WORK TASK — Copy all lines below containing "conocer".
** MATERIAL SUPPLIED follows **
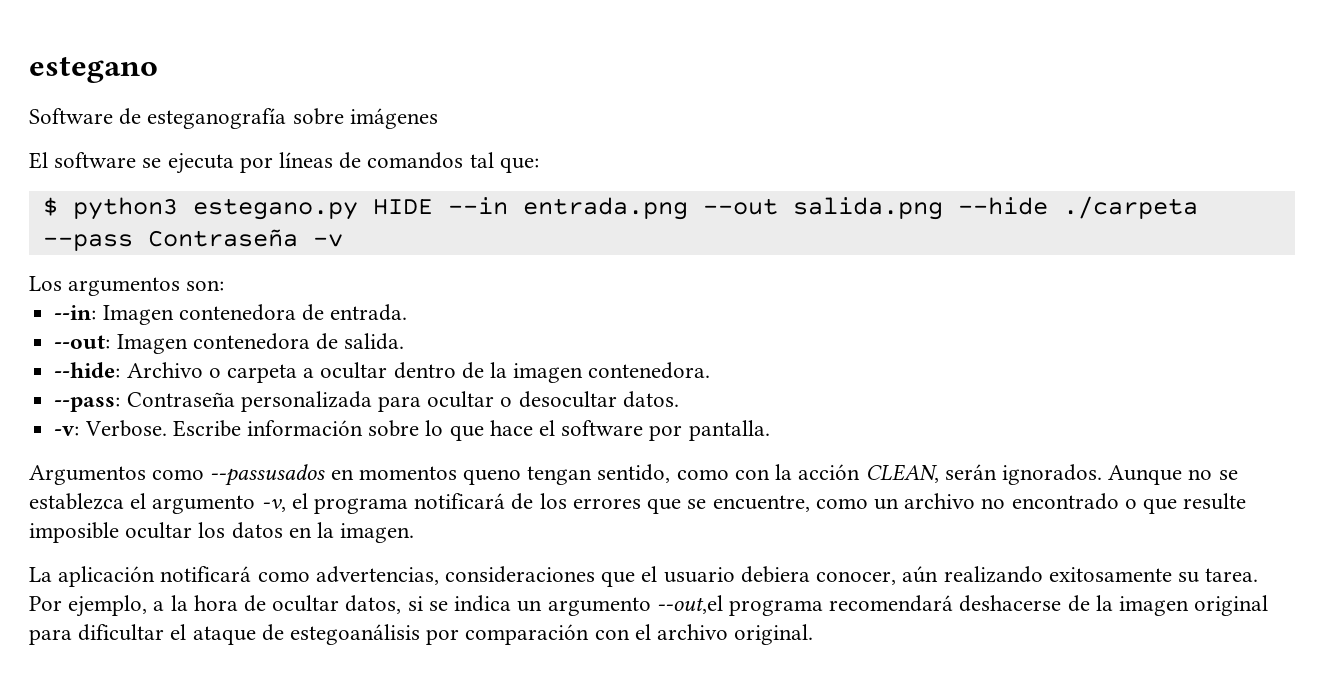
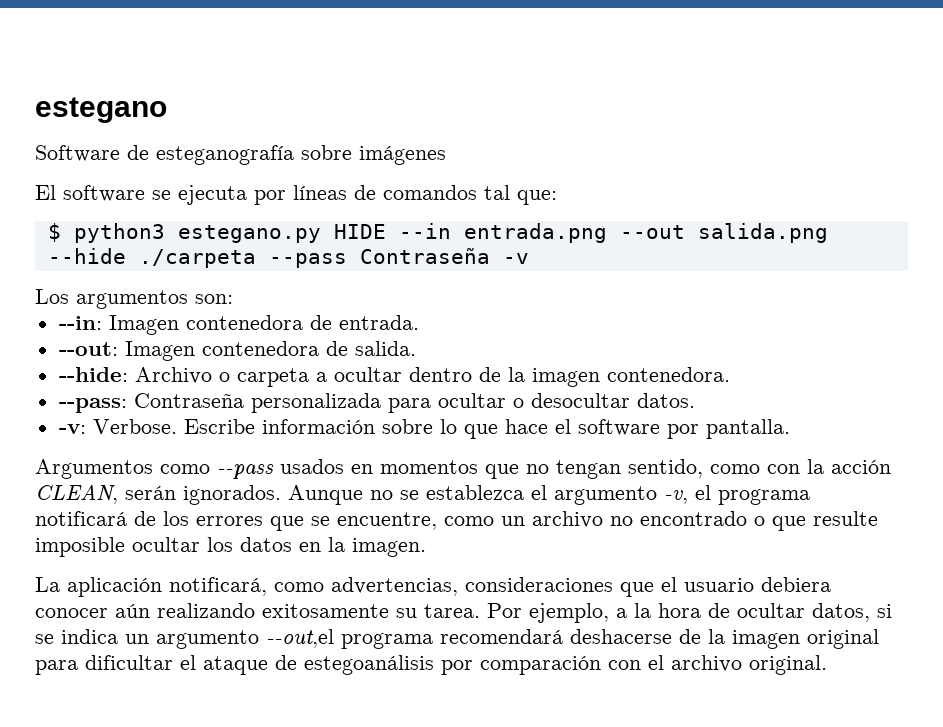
[210,464,522,486] --passusados en momentos queno -> [217,459,549,479] --pass usados en momentos que no
[160,566,252,582] notificará -> [169,577,267,596] notificará,
[816,571,897,585] conocer, -> [35,608,108,618] conocer

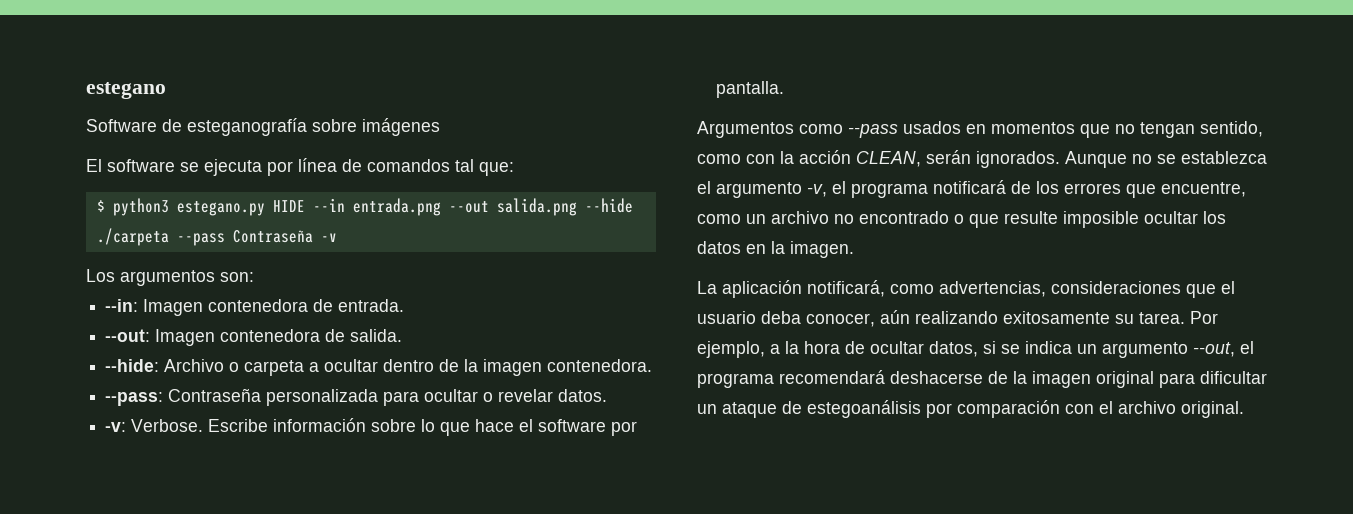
[293,185,347,200] líneas -> [298,158,337,172] línea
[530,393,630,408] desocultar -> [498,389,554,402] revelar
[311,516,330,526] se -> (1156, 191) none
[761,577,831,592] [35,608,108,618] debiera conocer -> [761,311,875,327] deba conocer,
[266,629,334,648] --out,el -> [1193,341,1254,357] --out, el
[180,655,196,670] el -> [697,404,717,414] un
** End of MATERIAL SUPPLIED **
WRITTEN RESPONSE —
[816,571,897,585] conocer, -> [35,608,108,618] conocer
[761,577,831,592] [35,608,108,618] debiera conocer -> [761,311,875,327] deba conocer,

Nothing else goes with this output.